Freie Assoziationen aus Popsong-Begriffen
Der Musikjournalist Günter Ramsauer hat nun Gedichttexte veröffentlicht, die eben seinen Bewusstseinsströmen folgen und trotzdem beim Leser ganz individuelle Gedanken erzeugen. Ramsauer nimmt aus Popsongs einzelne Wörter oder Zeilen und assoziiert sie frei weiter. So entstehen Bilder, die entweder Zeile für Zeile oder aber in der Beziehung der Zeilen untereinander wiederum beim Leser eigene Gedanken und Gefühle hervorrufen.

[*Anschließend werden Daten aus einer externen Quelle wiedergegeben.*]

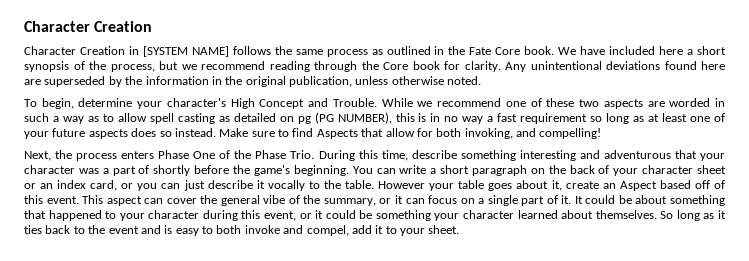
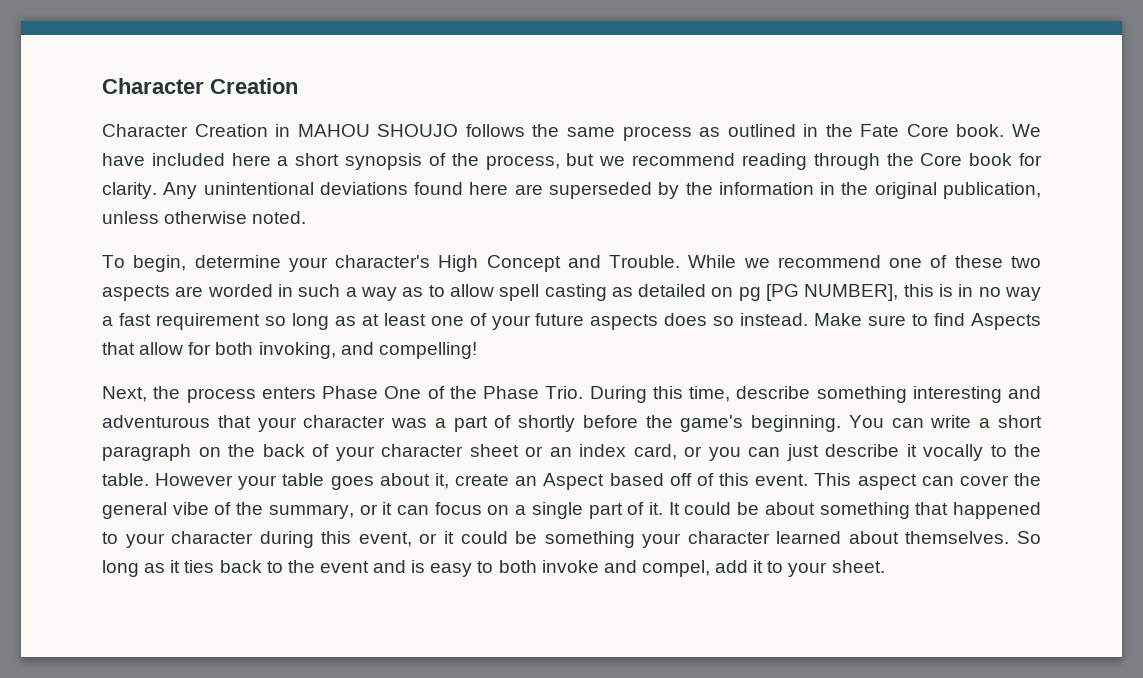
- Character Creation in [SYSTEM NAME] follows the same process as outlined in the Fate Core book.
+ Character Creation in MAHOU SHOUJO follows the same process as outlined in the Fate Core book.
- While we recommend one of these two aspects are worded in such a way as to allow spell casting as detailed on pg (PG NUMBER), this is in no way a fast requirement so long as at least one of your future aspects does so instead.
+ While we recommend one of these two aspects are worded in such a way as to allow spell casting as detailed on pg [PG NUMBER], this is in no way a fast requirement so long as at least one of your future aspects does so instead.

Die Texte mit Namen wie „Herzen in Dosen“, „Geisterfahrer und Zwang“, Duell Duett & Drama oder „Mädchen und Jungs“ führen über Begriffe, Wortpaare und Metaphern beim Lesenden zu völlig neuen Bedeutungsebenen. Sie ist somit eine höchst demokratische Lyrik. Sie dient nicht nur der Erbauung durch schöne Reime und wohlfeile Bilder, sondern führt manchmal in ihrer Verstörung durch absurde Wortpaarungen zu völlig neuen Zusammenhängen.
Faszinierende Vielschichtigkeit der Bedeutungsebenen
Beispiel gefällig? „Wir müssen raus hier/ Fort und weg/ Ins Niemandsland/ Such- und Versteckspiele/ Sucht- und Verderbdiebe/ Gnade und Erbarmen/ Am Fluss der Versuchung“ heißt es im Gedicht „Keller Mauern Schläge“. Für den Schreiber dieser Zeilen drängt sich das Thema auf, wie schnell die Suche nach Lebensalternativen in neue, andere und oftmals noch ausweglosere Abhängigkeiten geführt hat und immer wieder führen. Andere könnten gefährliche Liebschaften hier hineininterpretieren. Der Inhalt ist flexibel und das ist auch gut so.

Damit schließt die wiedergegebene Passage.